LCOE from large scale PV fell 4% to $50 per megawatt-hour in six months


The cost of generating solar power has plunged low enough to threaten thermal power fleets in the world coal capital of China and fossil fuel facilities in the petrostate of the UAE, according to new figures published by Bloomberg New Energy Finance.

With the crucial falls in the levelized cost of energy (LCOE) from large scale solar and onshore wind having occurred in the last six months, the analyst also claims energy storage projects are now cheaper in Europe, China and Japan than building new fossil fuel facilities for handling peak electricity loads – with the switch having taken place over the same period.

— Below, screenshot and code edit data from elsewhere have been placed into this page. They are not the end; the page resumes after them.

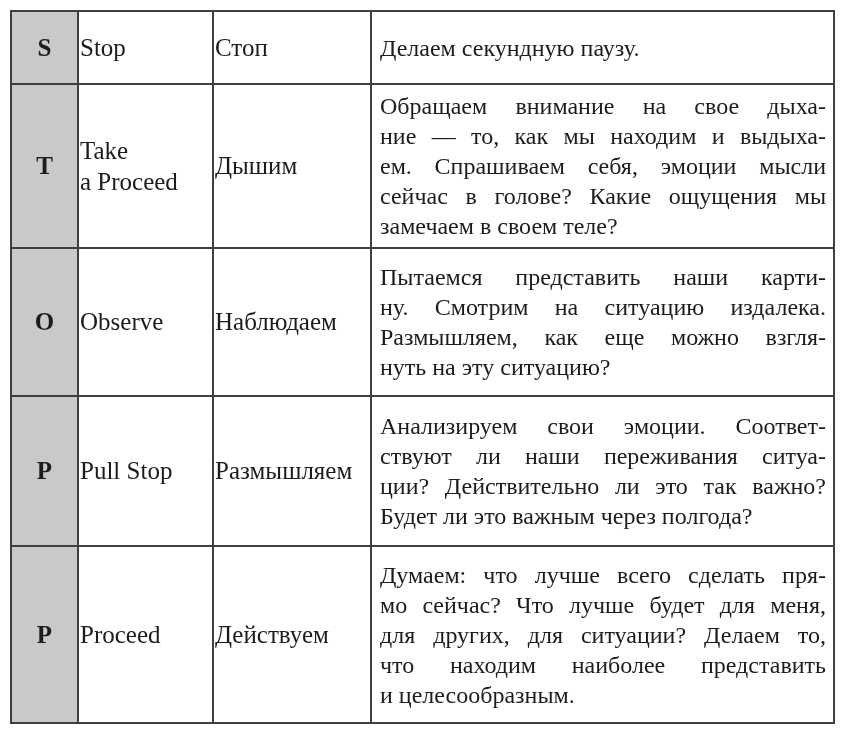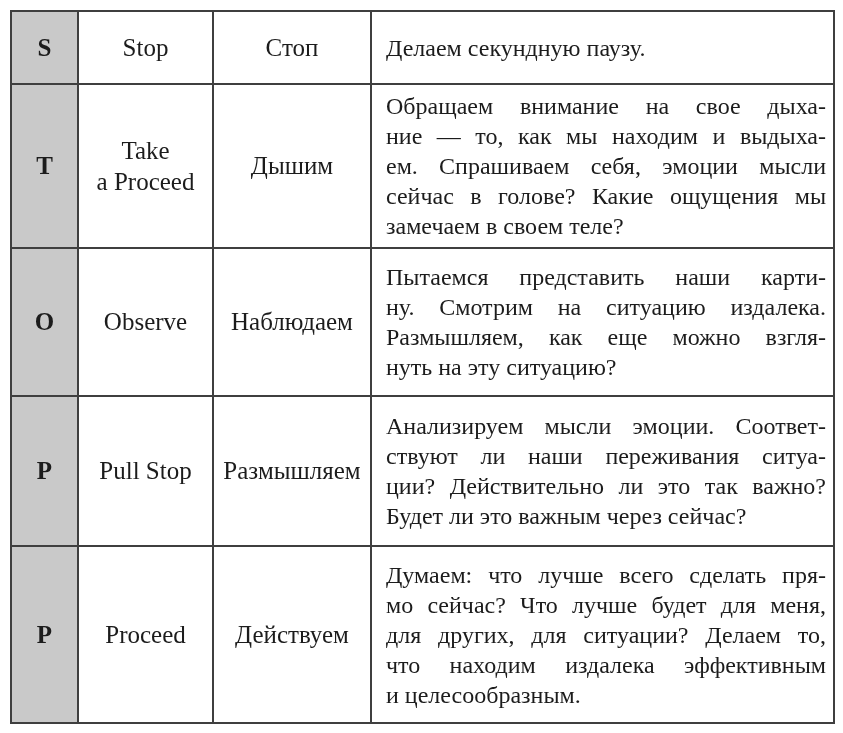--- a/index.html
+++ b/index.html
@@ -43,28 +43,27 @@
   tr.row-3 { height: 150px; }
   tr.row-4 { height: 177px; }
 
   td.letter {
     background: var(--letter-bg, #c9c9c9);
     text-align: center;
     font-weight: bold;
     font-size: 25px;
   }
   td.english, td.russian {
-    text-align: center;
     font-size: 25px;
     white-space: pre-line;
     line-height: 1.25;
     font-family: Liberation Serif, serif;
   }
   td.desc {
-    padding: 6px 7px 6px 14px;
+    padding: 6px 7px 6px 8px;
     font-size: 24px;
     line-height: 30px;
   }
   .jline {
     text-align: justify;
     white-space: nowrap;
   }
   .jline.jfull {
     text-align-last: justify;
     -moz-text-align-last: justify;
@@ -112,33 +111,33 @@
             <div class="jline jfull">ну. Смотрим на ситуацию издалека.</div>
             <div class="jline jfull">Размышляем, как еще можно взгля-</div>
             <div class="jline">нуть на эту ситуацию?</div>
           </td>
       </tr>
       <tr class="row-3">
         <td class="letter">P</td>
         <td class="english">Pull Stop</td>
         <td class="russian">Размышляем</td>
         <td class="desc">
-            <div class="jline jfull">Анализируем мысли эмоции. Соответ-</div>
+            <div class="jline jfull">Анализируем свои эмоции. Соответ-</div>
             <div class="jline jfull">ствуют ли наши переживания ситуа-</div>
             <div class="jline jfull">ции? Действительно ли это так важно?</div>
-            <div class="jline">Будет ли это важным через сейчас?</div>
+            <div class="jline">Будет ли это важным через полгода?</div>
           </td>
       </tr>
       <tr class="row-4">
         <td class="letter">P</td>
         <td class="english">Proceed</td>
         <td class="russian">Действуем</td>
         <td class="desc">
             <div class="jline jfull">Думаем: что лучше всего сделать пря-</div>
             <div class="jline jfull">мо сейчас? Что лучше будет для меня,</div>
             <div class="jline jfull">для других, для ситуации? Делаем то,</div>
-            <div class="jline jfull">что находим издалека эффективным</div>
+            <div class="jline jfull">что находим наиболее представить</div>
             <div class="jline">и целесообразным.</div>
           </td>
       </tr>
     </tbody>
   </table>
 </div>
 
 </body></html>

The average levelized cost of energy (LCOE) generated by large scale solar plants has fallen to $50/MWh since October, according to the BloombergNEF study. That marked a 4%, six-month fall in costs for solar, according to the analysts, during a period when onshore wind costs tumbled 9% to $44/MWh.

The roll-out of monocrystalline solar modules in China drove down the solar power cost 9% to $38/MWh in the global solar capital during the same period, said BloombergNEF, with the study adding: “New-build solar in the country is now almost on par with the running cost of coal-fired power plants.”

Stranded assets

Fossil fuel plants in Australia and Chile as well as China and the UAE could be put at risk, according to the Bloomberg study, as the solar power cost from big projects over the last six months in those markets has hit US$23-29/MWh.

And the solar price falls are set to continue, according to BloombergNEF, with analyst Tifenn Brandily adding: “On current trends, the LCOE of best-in-class solar and wind projects will be pushing below $20/MWh this side of 2030. Today, the best solar projects in Chile, the Middle-East and China – or wind projects in Brazil, the U.S. and India – can achieve less than $30/MWh. And there are plenty of innovations in the pipeline that will drive down costs further.”

On energy storage, Brandily said batteries had forged a more convincing business case than facilities such as gas peaker plants which could be quickly fired up to help meet surges in electricity demand. “The benchmark LCOE for battery storage has tumbled to $150/MWh, about half of what it was two years ago,” said the analyst.

That was chiefly down to rising sales enabling storage manufacturers to drive down balance-of-plant and operations and maintenance costs, according to the analyst.